--- Directions for this task ---
Reproduce, exactly and in full, the records that follow, minus any pictures.

--- Records to use ---
-- Opening Marker --

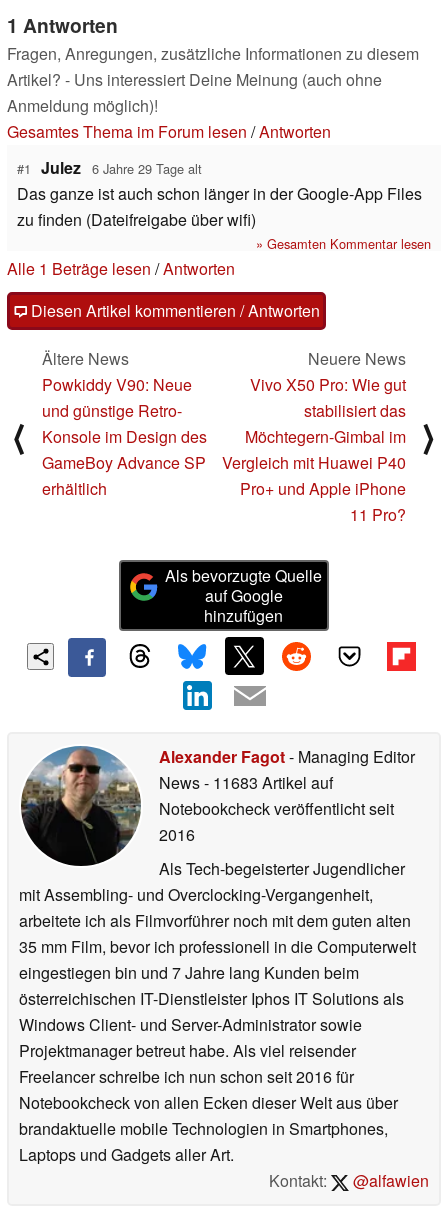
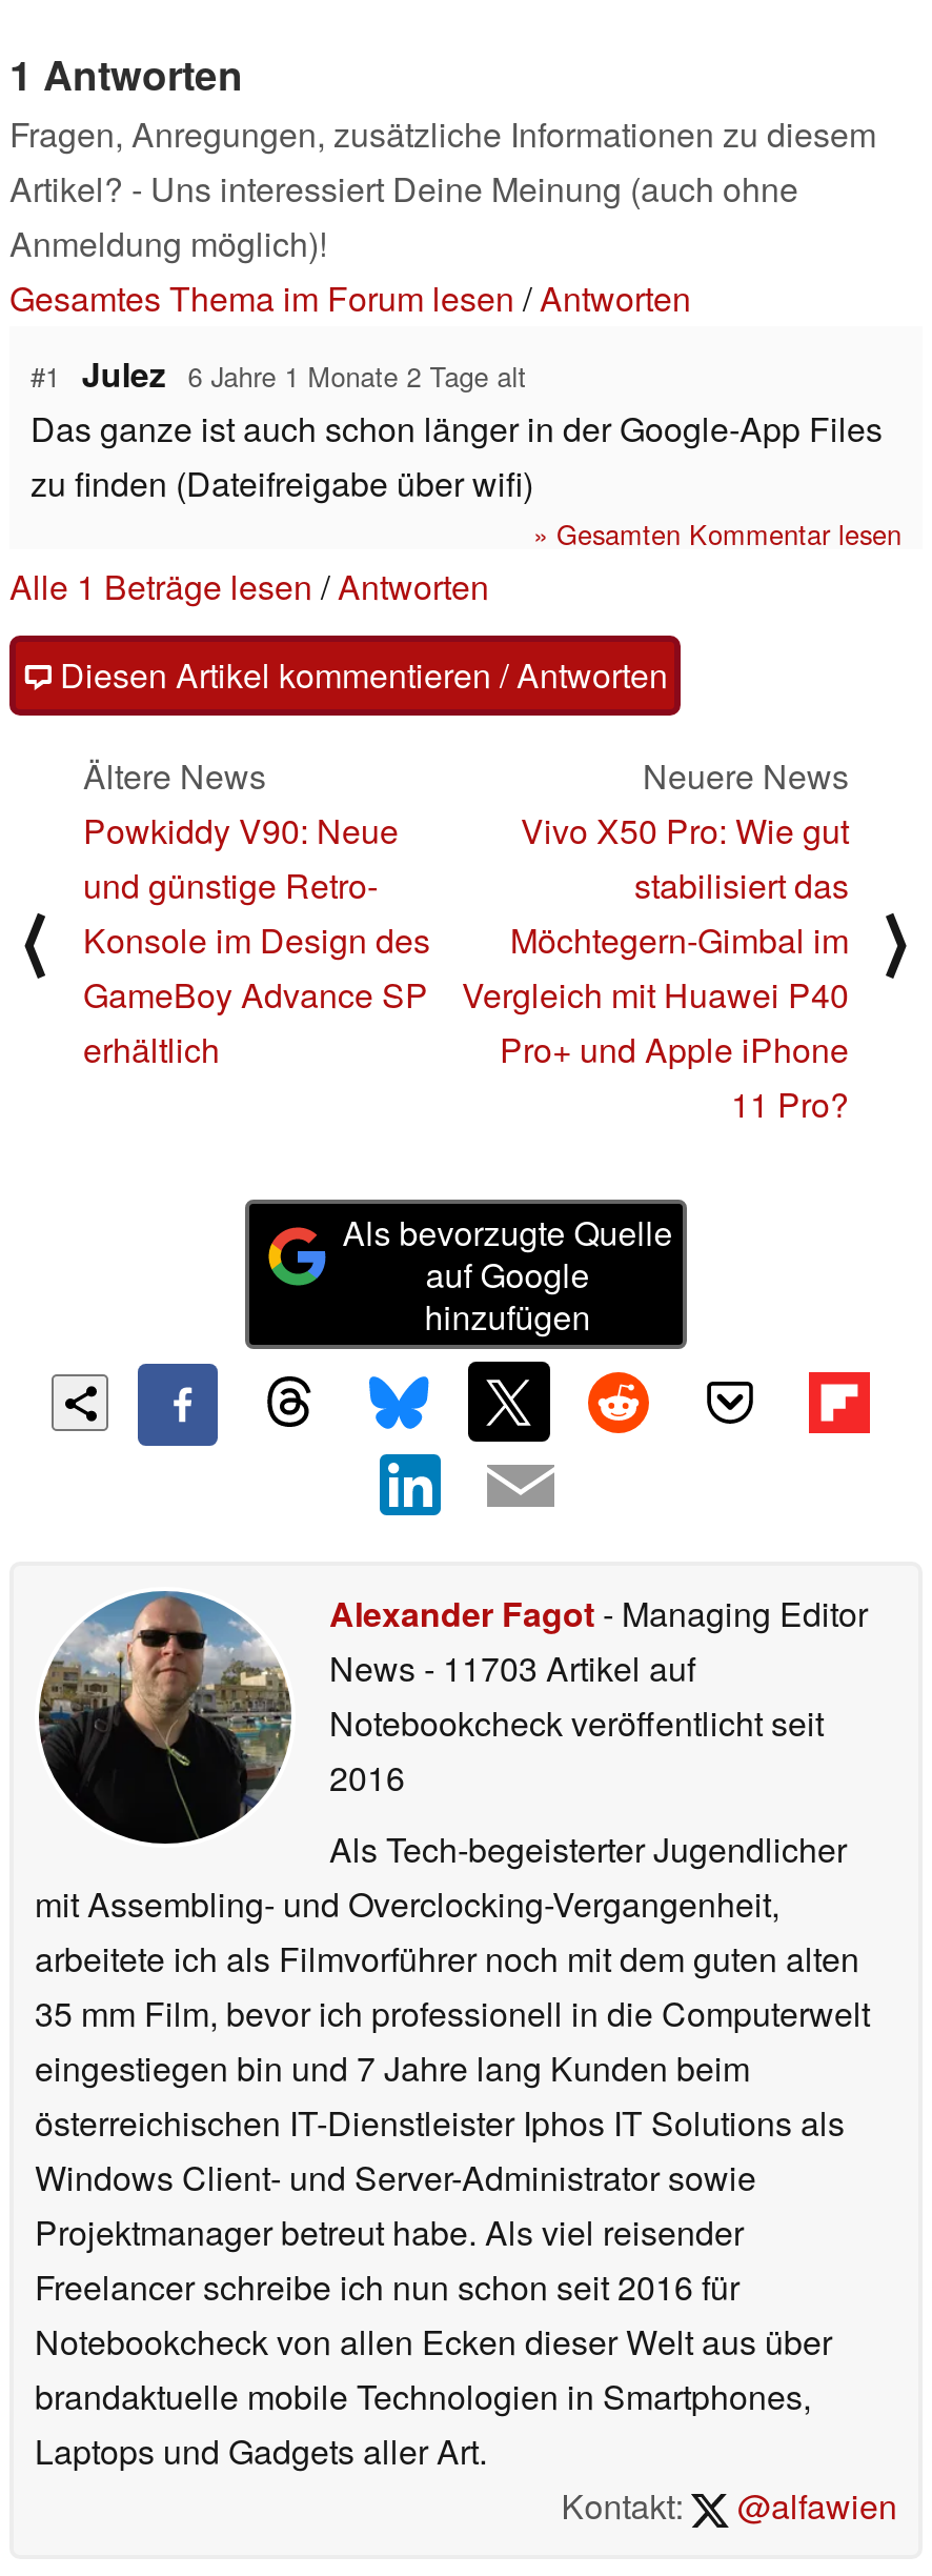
[17,156,202,179] #1 Julez 6 Jahre 29 Tage alt -> [31,350,527,398] #1 Julez 6 Jahre 1 Monate 2 Tage alt
[159,771,333,794] News - 11683 Artikel auf -> [329,1644,695,1692] News - 11703 Artikel auf

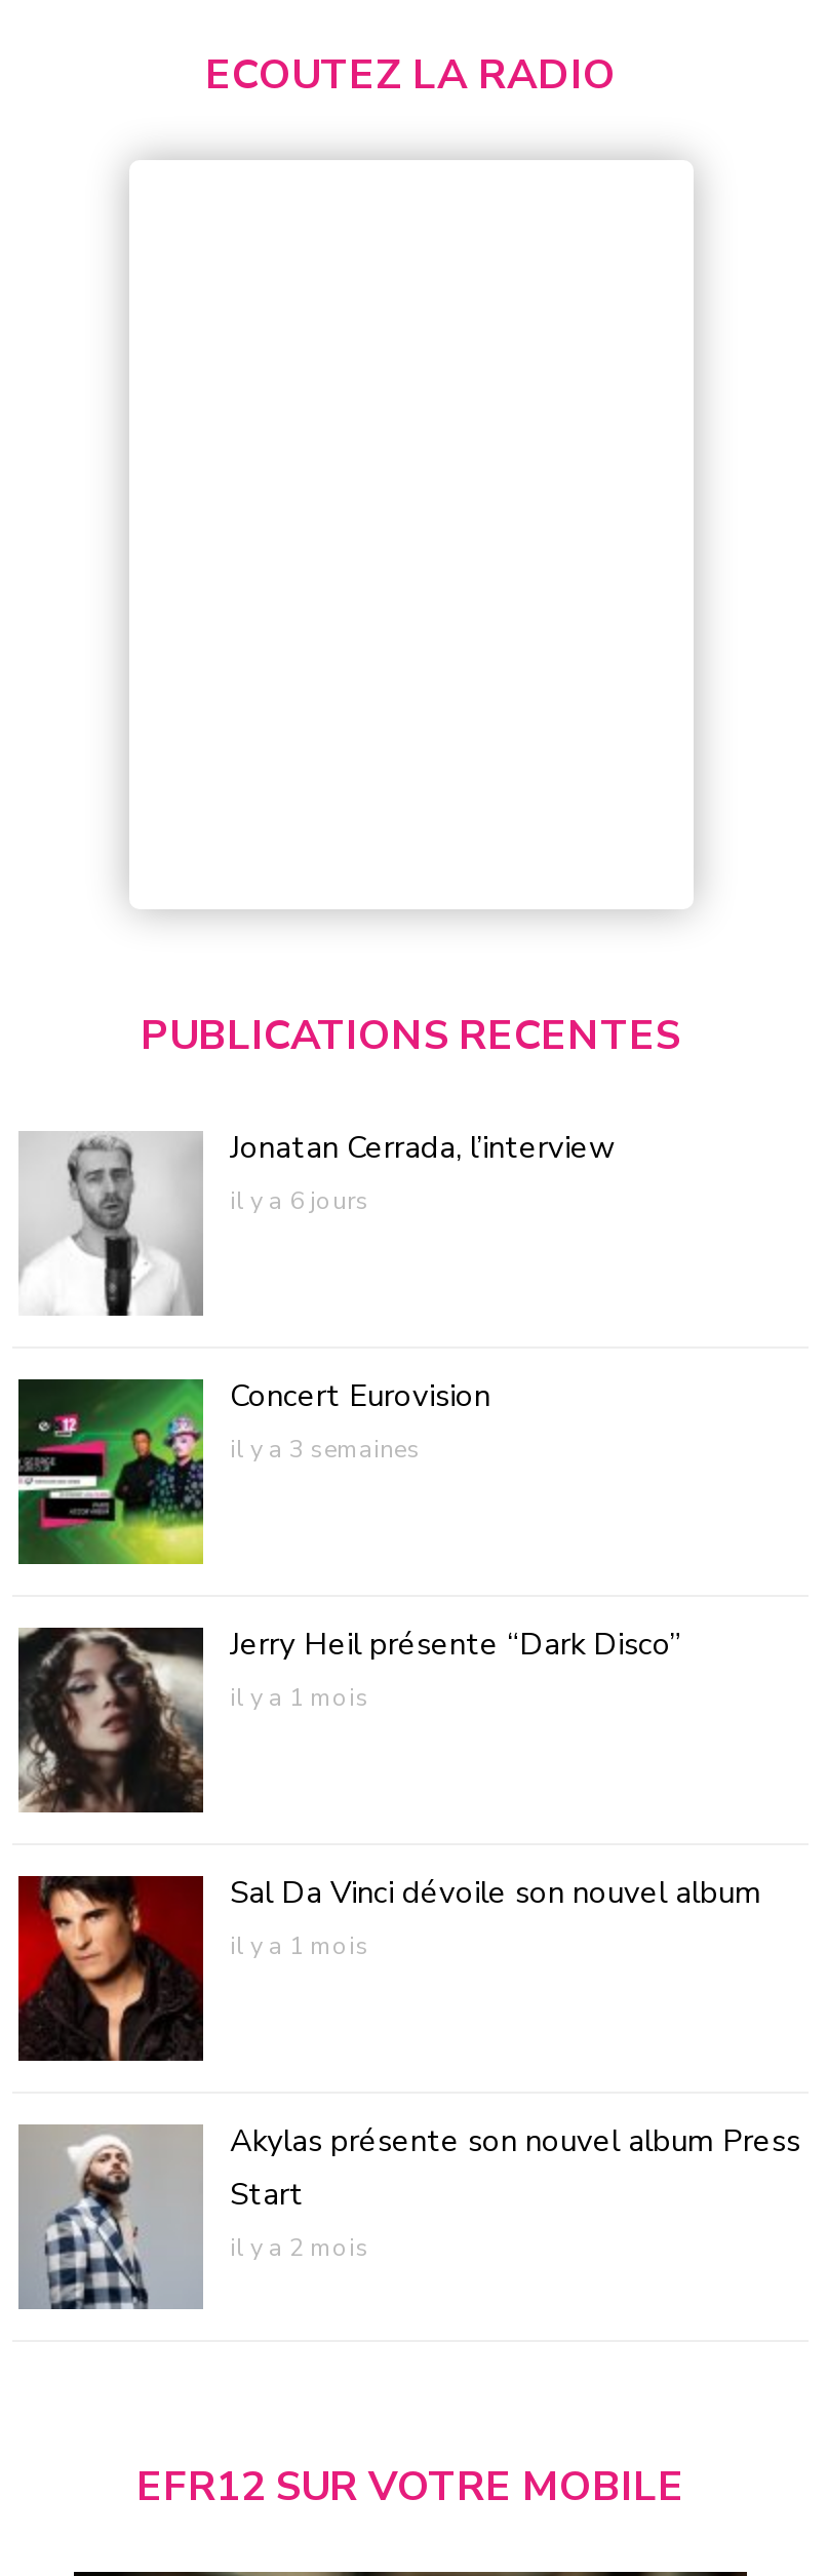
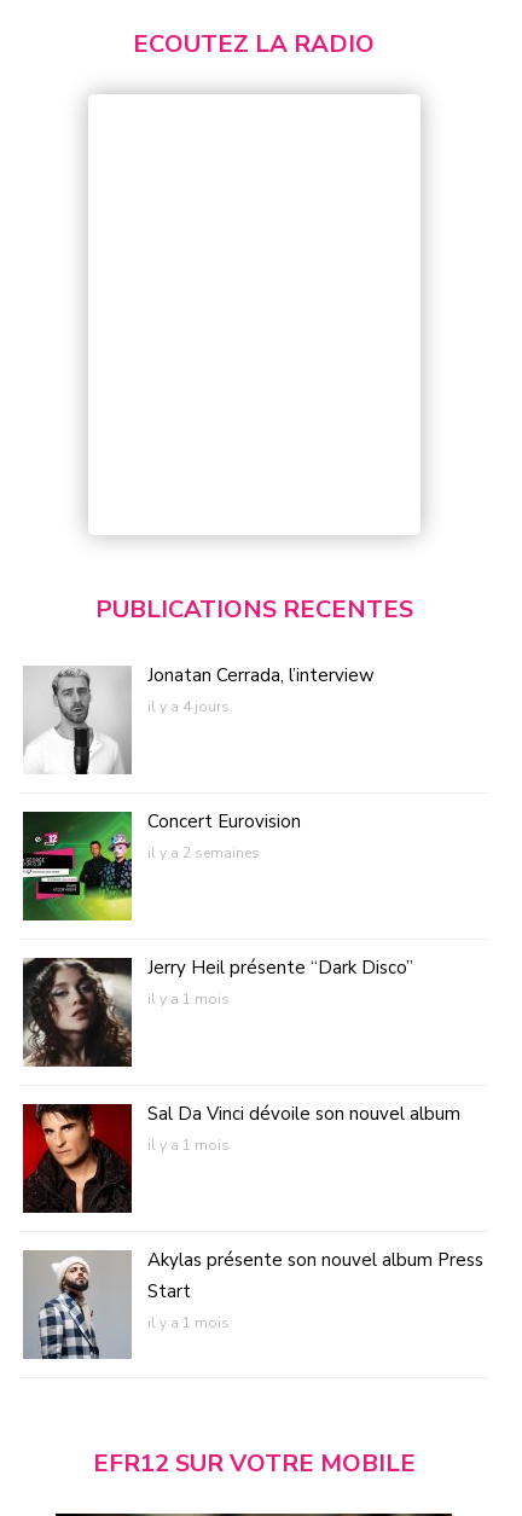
[230,1183,369,1216] il y a 6 jours -> [147,696,230,716] il y a 4 jours
[230,1432,421,1465] il y a 3 semaines -> [147,843,260,862] il y a 2 semaines
[230,2230,369,2263] il y a 2 mois -> [147,1312,230,1332] il y a 1 mois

-- Closing Marker --

--- Result of this exercise ---
[17,156,202,179] #1 Julez 6 Jahre 29 Tage alt -> [31,350,527,398] #1 Julez 6 Jahre 1 Monate 2 Tage alt
[159,771,333,794] News - 11683 Artikel auf -> [329,1644,695,1692] News - 11703 Artikel auf

[230,1183,369,1216] il y a 6 jours -> [147,696,230,716] il y a 4 jours
[230,1432,421,1465] il y a 3 semaines -> [147,843,260,862] il y a 2 semaines
[230,2230,369,2263] il y a 2 mois -> [147,1312,230,1332] il y a 1 mois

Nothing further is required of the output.